[Data provided Boundary: Start]

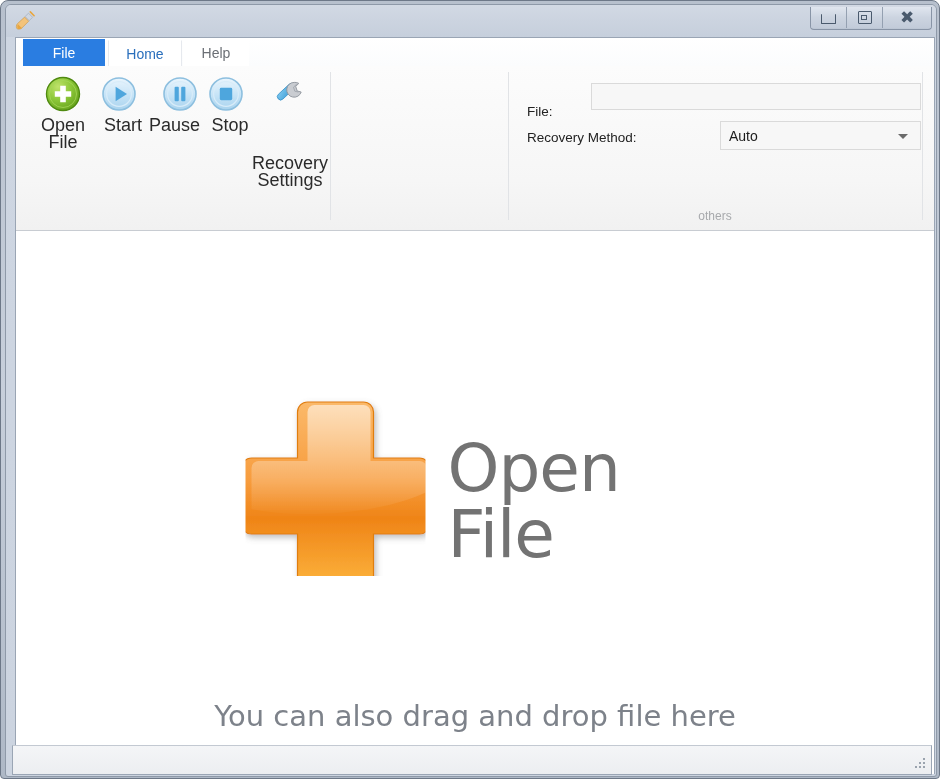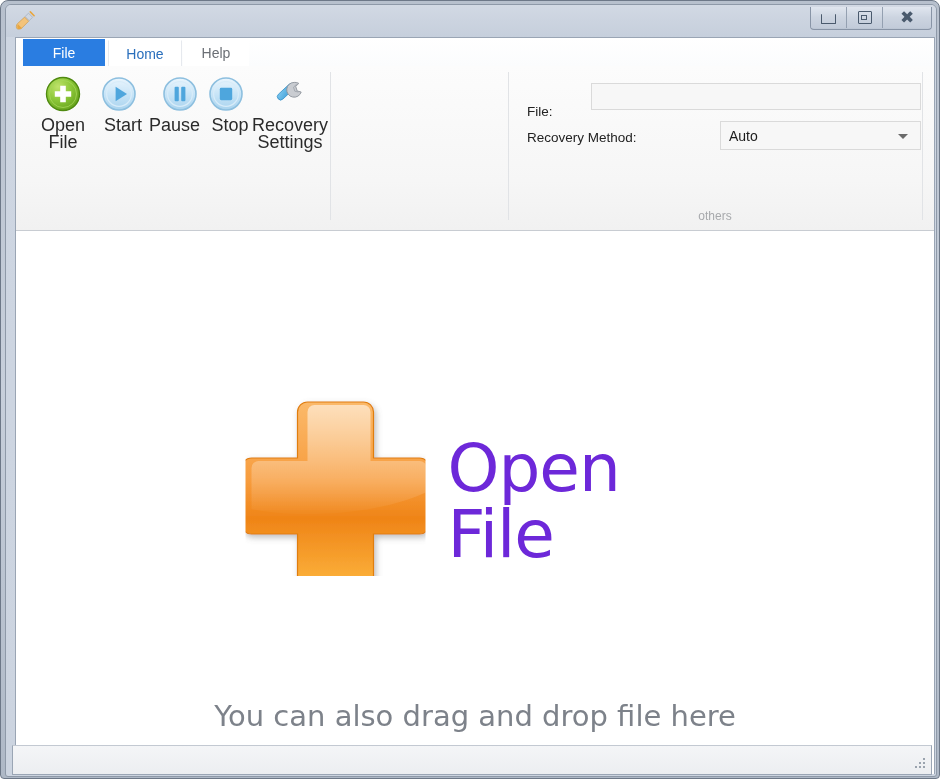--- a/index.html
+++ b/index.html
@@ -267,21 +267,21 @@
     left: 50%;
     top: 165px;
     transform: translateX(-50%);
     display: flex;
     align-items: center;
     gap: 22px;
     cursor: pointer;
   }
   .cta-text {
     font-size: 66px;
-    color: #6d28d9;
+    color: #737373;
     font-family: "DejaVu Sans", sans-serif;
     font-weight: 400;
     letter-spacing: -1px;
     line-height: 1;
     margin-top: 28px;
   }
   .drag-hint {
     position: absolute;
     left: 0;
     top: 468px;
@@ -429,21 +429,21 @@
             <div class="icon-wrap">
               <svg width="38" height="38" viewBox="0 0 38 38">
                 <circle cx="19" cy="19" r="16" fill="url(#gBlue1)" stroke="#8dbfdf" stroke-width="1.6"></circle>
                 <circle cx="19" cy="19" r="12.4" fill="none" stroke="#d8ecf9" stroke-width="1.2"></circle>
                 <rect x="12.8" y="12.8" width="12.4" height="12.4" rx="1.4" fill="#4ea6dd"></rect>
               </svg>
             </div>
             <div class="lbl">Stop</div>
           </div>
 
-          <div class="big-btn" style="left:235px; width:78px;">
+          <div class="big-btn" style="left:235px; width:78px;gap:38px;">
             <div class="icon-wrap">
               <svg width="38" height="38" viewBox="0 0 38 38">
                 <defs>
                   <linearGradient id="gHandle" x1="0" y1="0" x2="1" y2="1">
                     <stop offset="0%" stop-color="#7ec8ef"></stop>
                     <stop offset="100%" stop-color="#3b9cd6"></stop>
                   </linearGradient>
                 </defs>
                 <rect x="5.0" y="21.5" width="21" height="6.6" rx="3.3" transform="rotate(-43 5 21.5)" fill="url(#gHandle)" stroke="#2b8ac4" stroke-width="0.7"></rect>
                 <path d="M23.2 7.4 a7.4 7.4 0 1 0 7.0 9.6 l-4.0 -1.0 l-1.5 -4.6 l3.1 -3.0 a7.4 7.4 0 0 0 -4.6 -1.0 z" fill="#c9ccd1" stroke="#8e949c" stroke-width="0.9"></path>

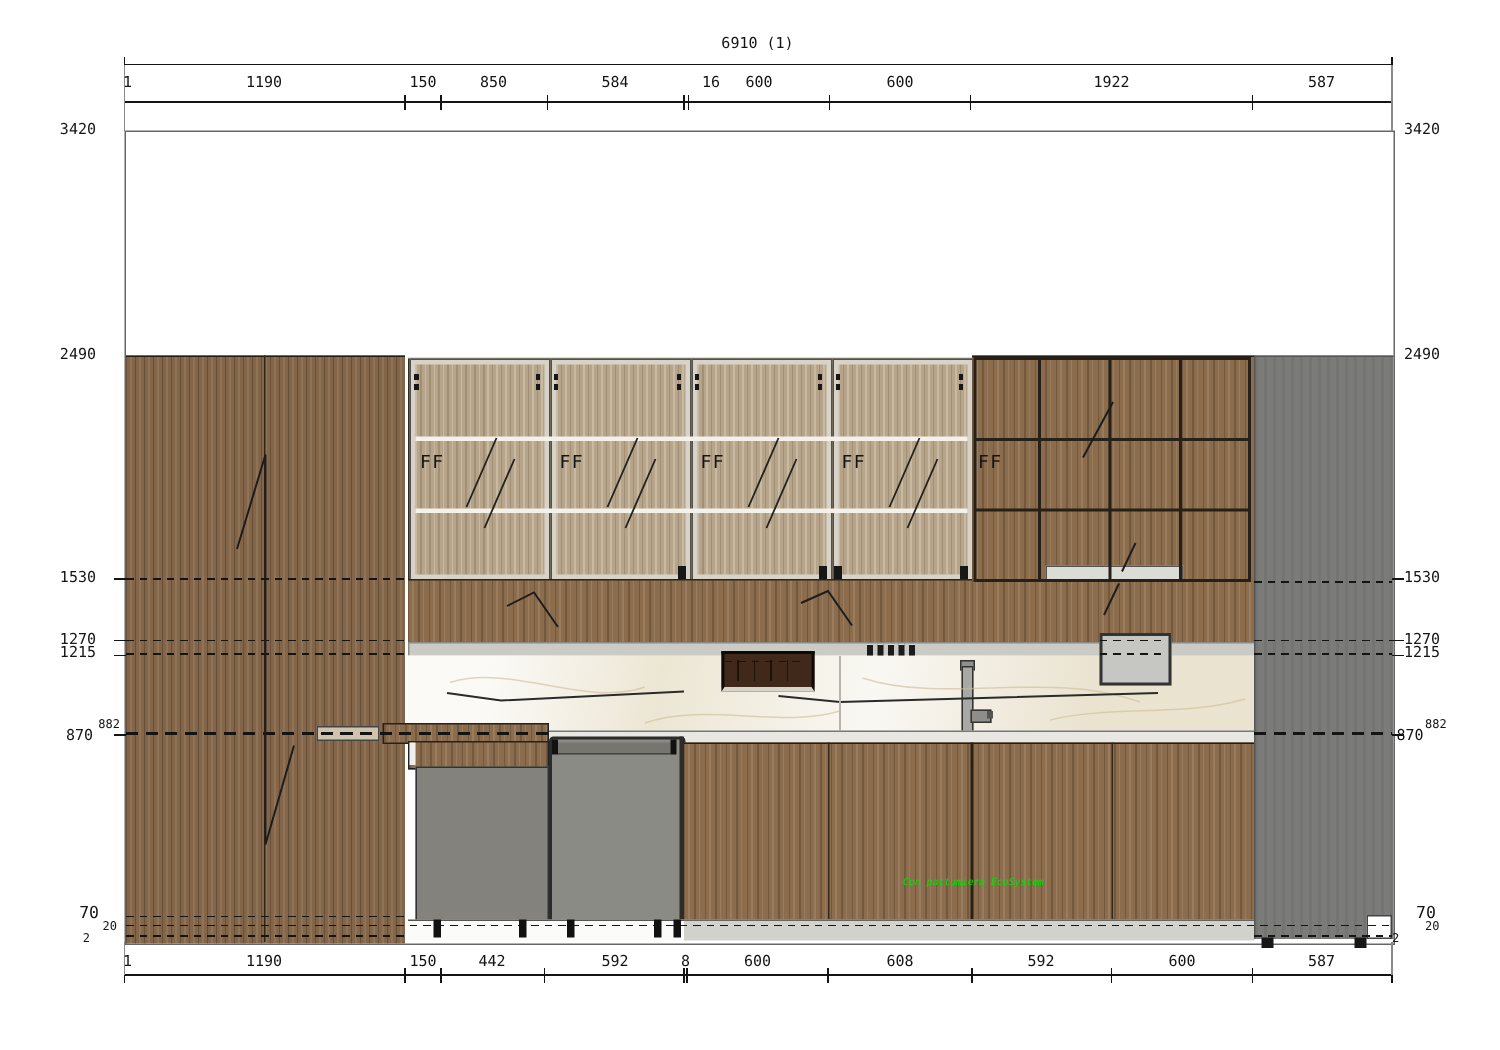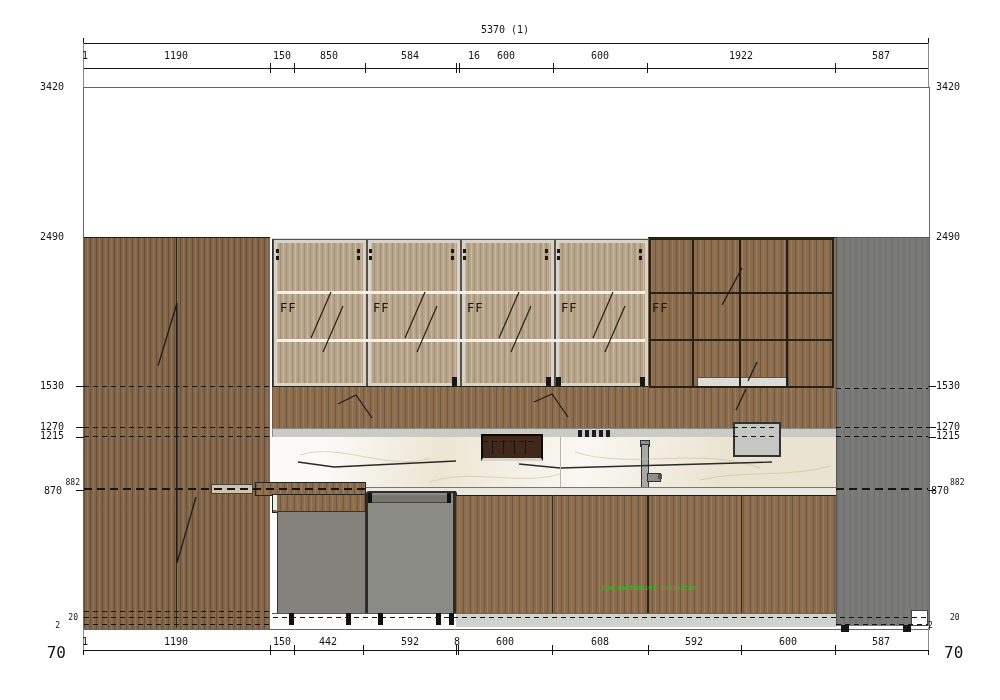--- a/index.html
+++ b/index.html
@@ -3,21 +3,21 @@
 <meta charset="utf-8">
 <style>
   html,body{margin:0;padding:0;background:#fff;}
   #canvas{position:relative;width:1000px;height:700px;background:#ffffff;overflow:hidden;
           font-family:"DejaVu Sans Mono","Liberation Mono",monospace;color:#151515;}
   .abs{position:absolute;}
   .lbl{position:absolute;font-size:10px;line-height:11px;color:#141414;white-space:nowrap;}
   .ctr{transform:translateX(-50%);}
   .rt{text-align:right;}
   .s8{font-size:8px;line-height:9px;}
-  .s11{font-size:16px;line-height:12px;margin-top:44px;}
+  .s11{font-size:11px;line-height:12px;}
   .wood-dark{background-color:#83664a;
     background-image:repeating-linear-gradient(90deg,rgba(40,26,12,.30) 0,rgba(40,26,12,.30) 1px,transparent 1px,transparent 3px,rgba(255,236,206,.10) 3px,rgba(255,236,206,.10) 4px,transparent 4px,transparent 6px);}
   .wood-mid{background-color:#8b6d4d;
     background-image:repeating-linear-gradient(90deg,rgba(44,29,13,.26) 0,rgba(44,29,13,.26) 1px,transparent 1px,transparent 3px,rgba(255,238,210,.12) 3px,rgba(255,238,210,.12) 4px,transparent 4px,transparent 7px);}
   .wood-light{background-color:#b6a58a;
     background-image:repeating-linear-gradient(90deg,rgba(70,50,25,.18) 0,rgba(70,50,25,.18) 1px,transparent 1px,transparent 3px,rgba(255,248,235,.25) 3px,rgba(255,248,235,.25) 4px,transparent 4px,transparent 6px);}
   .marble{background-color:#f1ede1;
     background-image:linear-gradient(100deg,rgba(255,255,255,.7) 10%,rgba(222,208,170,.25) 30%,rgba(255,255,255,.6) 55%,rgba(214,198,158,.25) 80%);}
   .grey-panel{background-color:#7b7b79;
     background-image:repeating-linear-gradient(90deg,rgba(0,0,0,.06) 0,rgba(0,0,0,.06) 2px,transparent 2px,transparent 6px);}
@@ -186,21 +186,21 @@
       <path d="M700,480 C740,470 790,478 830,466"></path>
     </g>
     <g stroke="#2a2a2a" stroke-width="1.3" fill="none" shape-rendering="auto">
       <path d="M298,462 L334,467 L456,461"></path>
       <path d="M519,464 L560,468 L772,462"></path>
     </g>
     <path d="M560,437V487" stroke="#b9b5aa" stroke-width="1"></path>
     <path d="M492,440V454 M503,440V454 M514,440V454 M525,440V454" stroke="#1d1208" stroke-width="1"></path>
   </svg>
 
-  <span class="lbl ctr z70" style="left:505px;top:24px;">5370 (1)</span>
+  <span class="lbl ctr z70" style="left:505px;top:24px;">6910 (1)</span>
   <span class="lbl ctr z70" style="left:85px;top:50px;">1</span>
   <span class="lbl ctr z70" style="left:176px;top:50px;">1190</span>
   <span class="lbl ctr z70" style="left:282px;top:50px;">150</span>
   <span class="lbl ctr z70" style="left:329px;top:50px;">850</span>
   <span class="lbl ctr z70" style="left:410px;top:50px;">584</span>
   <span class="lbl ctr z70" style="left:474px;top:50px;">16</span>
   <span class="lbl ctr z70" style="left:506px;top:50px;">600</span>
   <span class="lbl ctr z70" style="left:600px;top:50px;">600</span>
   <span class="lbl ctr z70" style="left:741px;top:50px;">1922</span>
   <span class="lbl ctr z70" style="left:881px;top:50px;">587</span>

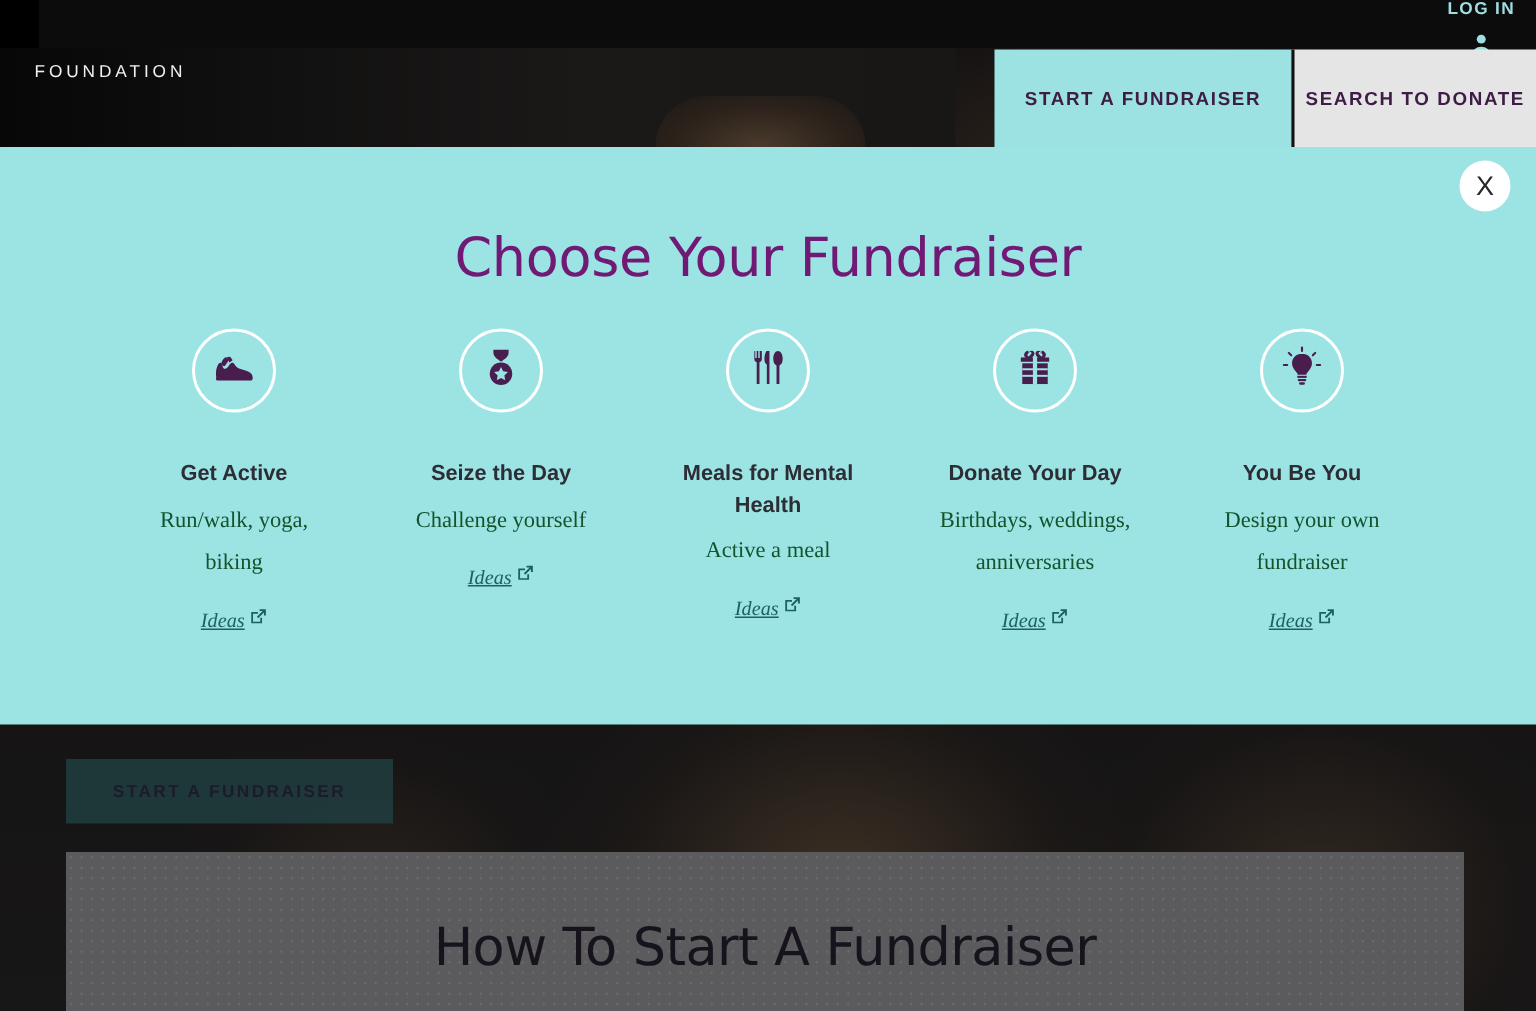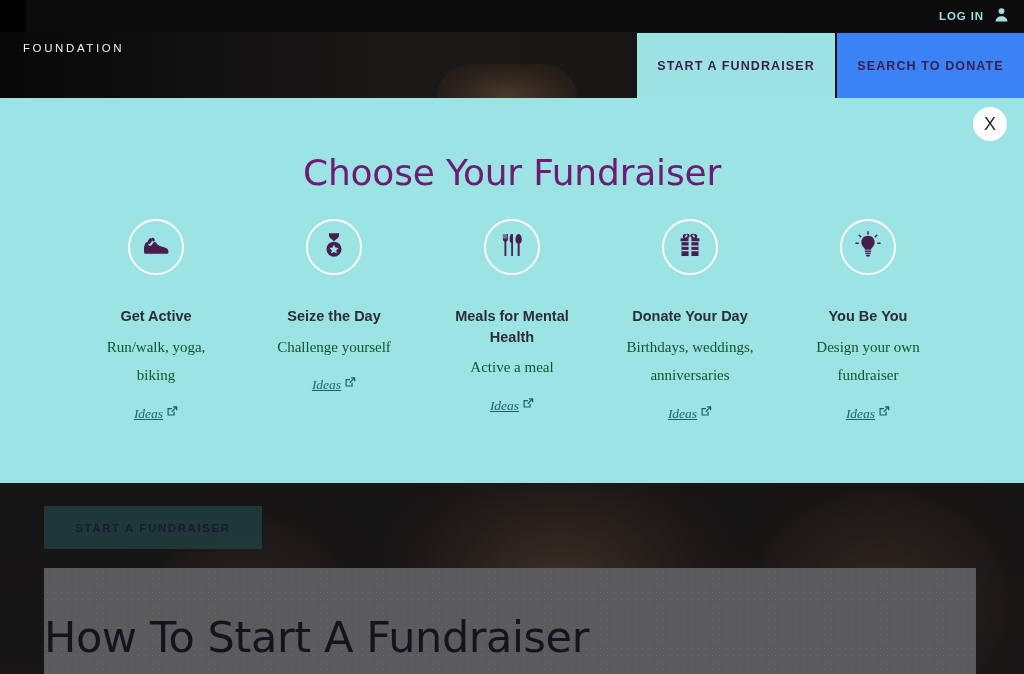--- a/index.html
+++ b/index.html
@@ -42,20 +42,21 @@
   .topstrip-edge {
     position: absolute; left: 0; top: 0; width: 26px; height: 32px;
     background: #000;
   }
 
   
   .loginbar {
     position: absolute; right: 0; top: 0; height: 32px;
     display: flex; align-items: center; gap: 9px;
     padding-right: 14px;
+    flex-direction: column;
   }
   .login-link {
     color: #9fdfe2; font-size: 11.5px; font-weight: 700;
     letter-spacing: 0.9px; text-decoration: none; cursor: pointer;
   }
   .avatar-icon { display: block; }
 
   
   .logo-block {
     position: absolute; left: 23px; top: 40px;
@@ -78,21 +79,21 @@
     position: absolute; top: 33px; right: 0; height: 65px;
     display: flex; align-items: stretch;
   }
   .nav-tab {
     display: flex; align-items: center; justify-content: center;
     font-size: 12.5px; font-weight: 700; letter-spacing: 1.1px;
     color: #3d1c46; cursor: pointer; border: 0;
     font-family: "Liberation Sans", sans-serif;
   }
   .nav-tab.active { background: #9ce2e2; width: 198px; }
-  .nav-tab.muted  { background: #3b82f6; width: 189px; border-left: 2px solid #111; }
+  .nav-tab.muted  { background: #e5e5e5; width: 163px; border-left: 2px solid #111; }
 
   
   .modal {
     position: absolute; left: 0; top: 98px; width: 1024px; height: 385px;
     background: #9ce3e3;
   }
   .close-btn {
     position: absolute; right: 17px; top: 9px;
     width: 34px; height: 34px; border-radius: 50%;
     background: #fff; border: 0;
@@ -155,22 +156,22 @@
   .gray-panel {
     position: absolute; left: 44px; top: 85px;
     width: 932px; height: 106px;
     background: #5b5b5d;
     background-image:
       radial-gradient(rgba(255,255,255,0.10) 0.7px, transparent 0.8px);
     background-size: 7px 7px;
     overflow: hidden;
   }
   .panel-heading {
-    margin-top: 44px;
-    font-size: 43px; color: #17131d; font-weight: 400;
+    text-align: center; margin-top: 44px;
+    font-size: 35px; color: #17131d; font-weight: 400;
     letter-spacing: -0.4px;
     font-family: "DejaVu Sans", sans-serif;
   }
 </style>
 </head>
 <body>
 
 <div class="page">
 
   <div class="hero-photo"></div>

[Data provided Boundary: End]

Problem statement
Working through the records above, copy each line in which "flex" is found.

Exercise result
     display: flex;
     display: flex; align-items: center; gap: 9px;
+    flex-direction: column;
     display: flex; align-items: stretch;
     display: flex; align-items: center; justify-content: center;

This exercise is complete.